A 1740 survey of the population of the St. Lawrence River valley counted about 44,000 colonists, the majority born in Canada. Of those, 18,000 lived under the Government of Quebec, 4,000 under the Government of Trois-Rivières and 22,000 under the Government of Montreal. The population was mostly rural; Quebec had 4,600 inhabitants; Trois-Rivières had 378; and Montreal had 4,200 inhabitants. Also, Île Royale had 4,000 inhabitants (of which 1,500 were in Louisbourg), and Île Saint-Jean had 500 inhabitants. Acadia had 8,000 inhabitants.
Dependent on Canada were the Pays d'en Haut (upper countries), a vast territory north and west of Montreal, covering the whole of the Great Lakes and stretching as far into the North American continent as the French had explored.
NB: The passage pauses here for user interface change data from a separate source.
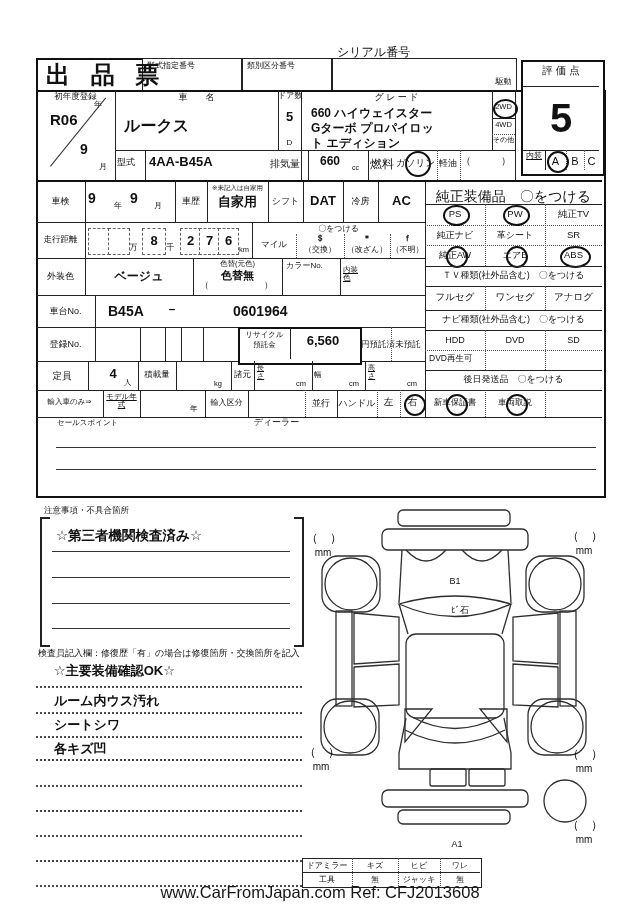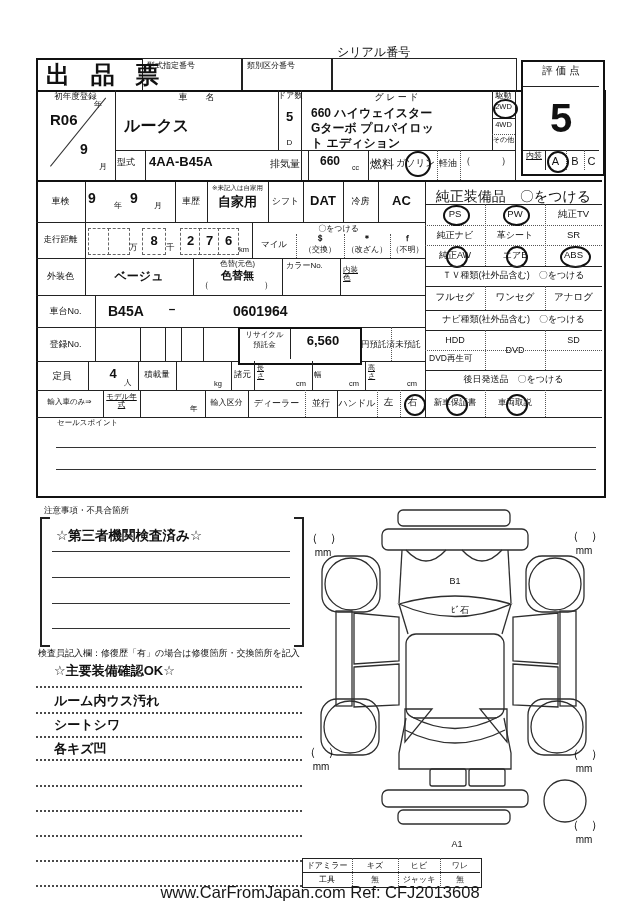"駆動" div.t { top: 91px -> 77px }
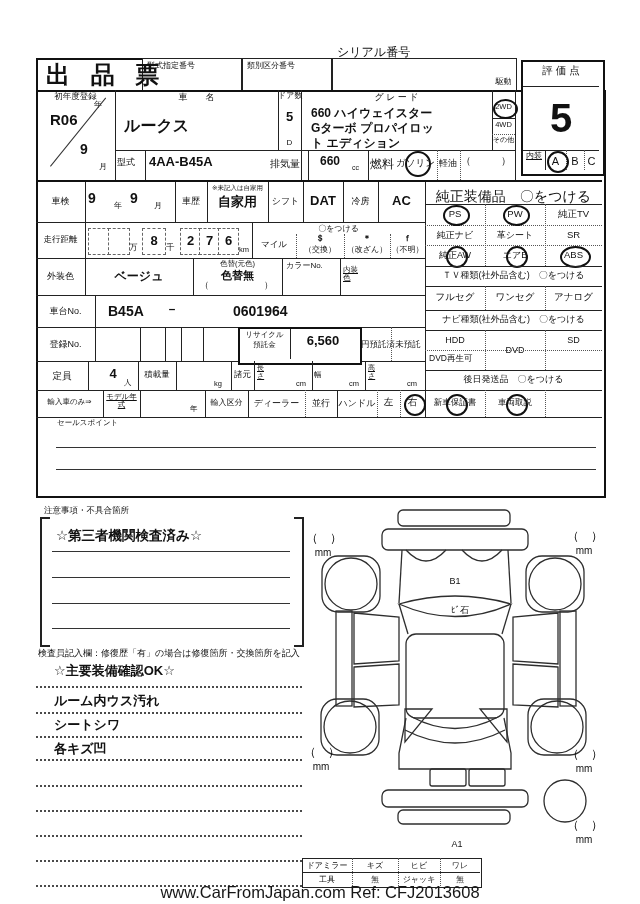"DVD" div.t { top: 345px -> 335px }
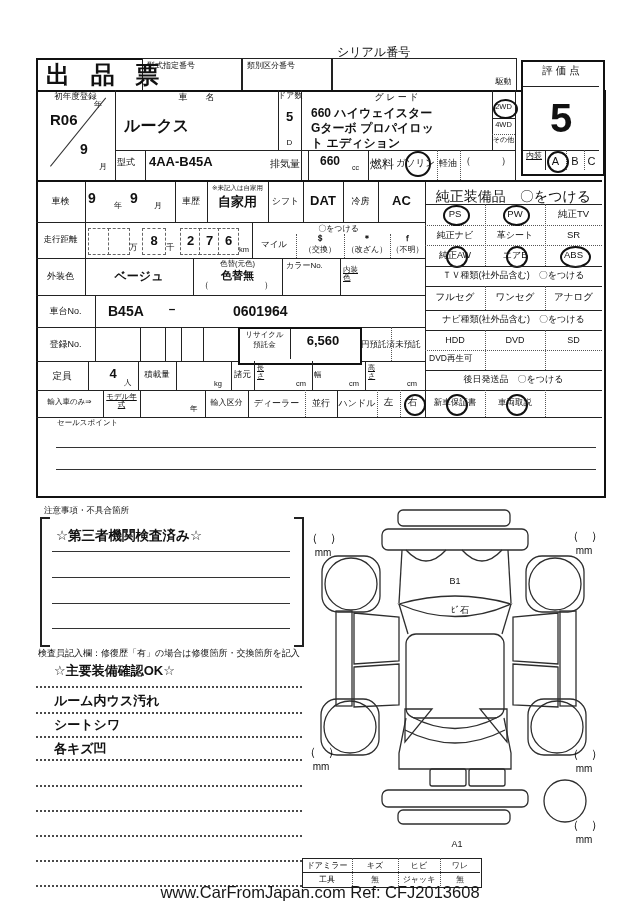"ディーラー" div.t { top: 398px -> 417px }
Before 1717, when it ceded territory to the new colony of Louisiana, it stretched as far south as the Illinois Country. North of the Great Lakes, a mission, Sainte-Marie among the Hurons, was established in 1639. Following the destruction of the Huron homeland in 1649 by the Iroquois, the French destroyed the mission themselves and left the area. In what are today Ontario and the eastern prairies, various trading posts and forts were built such as Fort Kaministiquia (1679), Fort Frontenac (1673), Fort Saint Pierre (1731), Fort Saint Charles (1732) and Fort Rouillé (1750). The mission and trading post at Sault Ste. Marie (1688) would later be split by the Canada–US border.
The French settlements in the Pays d'en Haut south of the Great Lakes were Fort Niagara (1678), Fort Crevecoeur (1680), Fort Saint Antoine (1686), Fort St. Joseph (1691), Fort Pontchartrain du Détroit (1701), Fort Michilimackinac (1715), Fort Miami (1715), Fort La Baye (1717), and Fort Beauharnois (1727).